حفلة 2024

Inflation, living costs impact UK’s budget deficit

UK’s budget deficit in February was larger than anticipated, according to official data, with cost of living payments and past inflation impacting public finances, Reuters reported on Thursday.

The Office for National Statistics (ONS) reported public sector net borrowing, excluding state-owned banks, at £8.40 billion ($10.74 billion), down from £11.84 billion a year ago but higher than economists’ expectations.

The figures highlight the limited fiscal space for the next government to stimulate the UK’s sluggish economy, especially with a national election looming.

Government spending was boosted by £2 billion of cost of living payments to households, and inflation increased the value of spending on social benefits and tax receipts.

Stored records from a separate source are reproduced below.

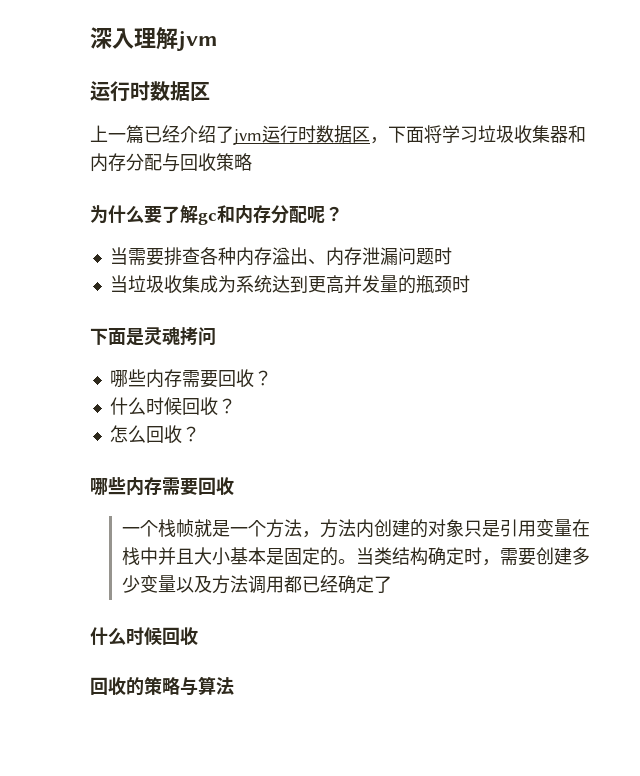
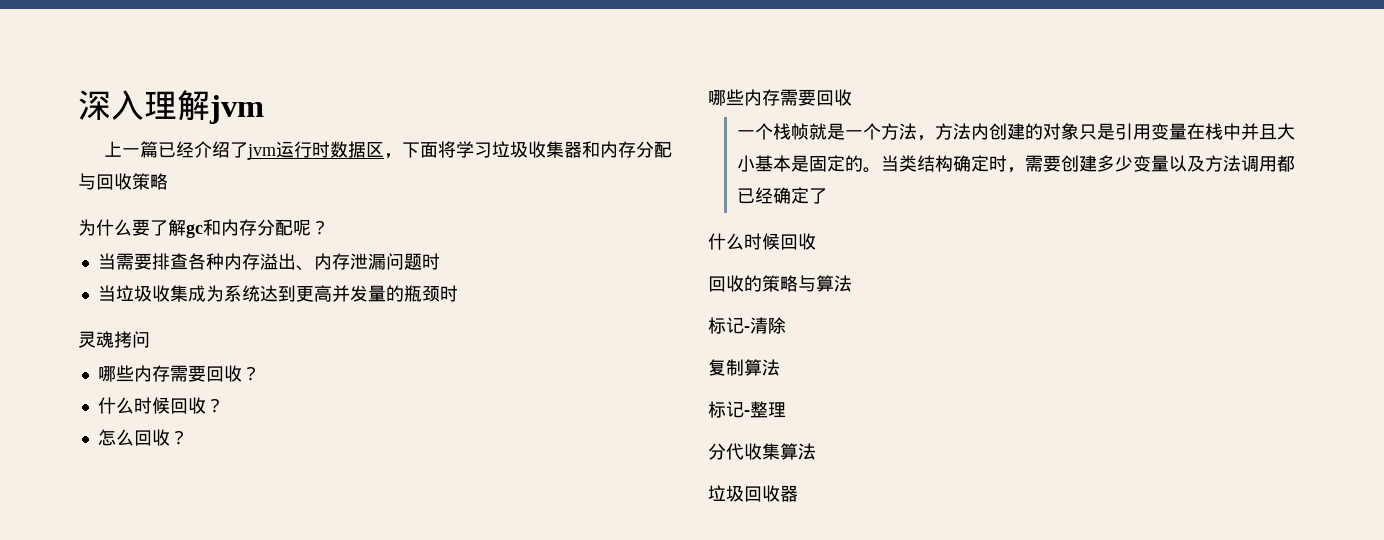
  深入理解jvm
- 运行时数据区
- 下面是灵魂拷问
+ 灵魂拷问
+ 标记-清除
+ 复制算法
+ 标记-整理
+ 分代收集算法
+ 垃圾回收器

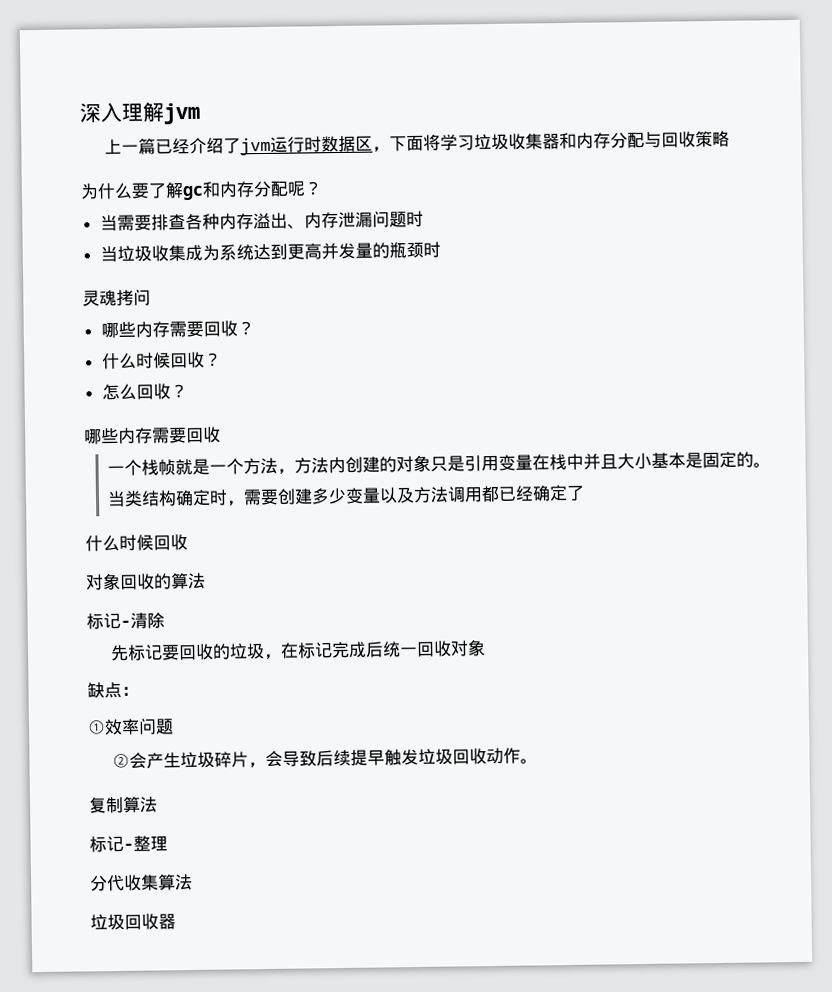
- 回收的策略与算法
+ 对象回收的算法
+ 先标记要回收的垃圾，在标记完成后统一回收对象
+ 缺点：
+ ①效率问题
+ ②会产生垃圾碎片，会导致后续提早触发垃圾回收动作。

Finance Minister, Jeremy Hunt, is on track to meet the Office for Budget Responsibility’s (OBR) borrowing forecast for 2023/24, with the cumulative budget deficit for the financial year so far at £106.8 billion.

However, the outlook for 2024/25 appears more challenging, with Hunt’s goal to reduce the deficit by a quarter to £87 billion facing hurdles due to rises in state pensions, benefits, and the minimum wage exceeding inflation rates.

As the general election nears, the pressure to allocate additional funds for defence, local government, and public services is expected to increase.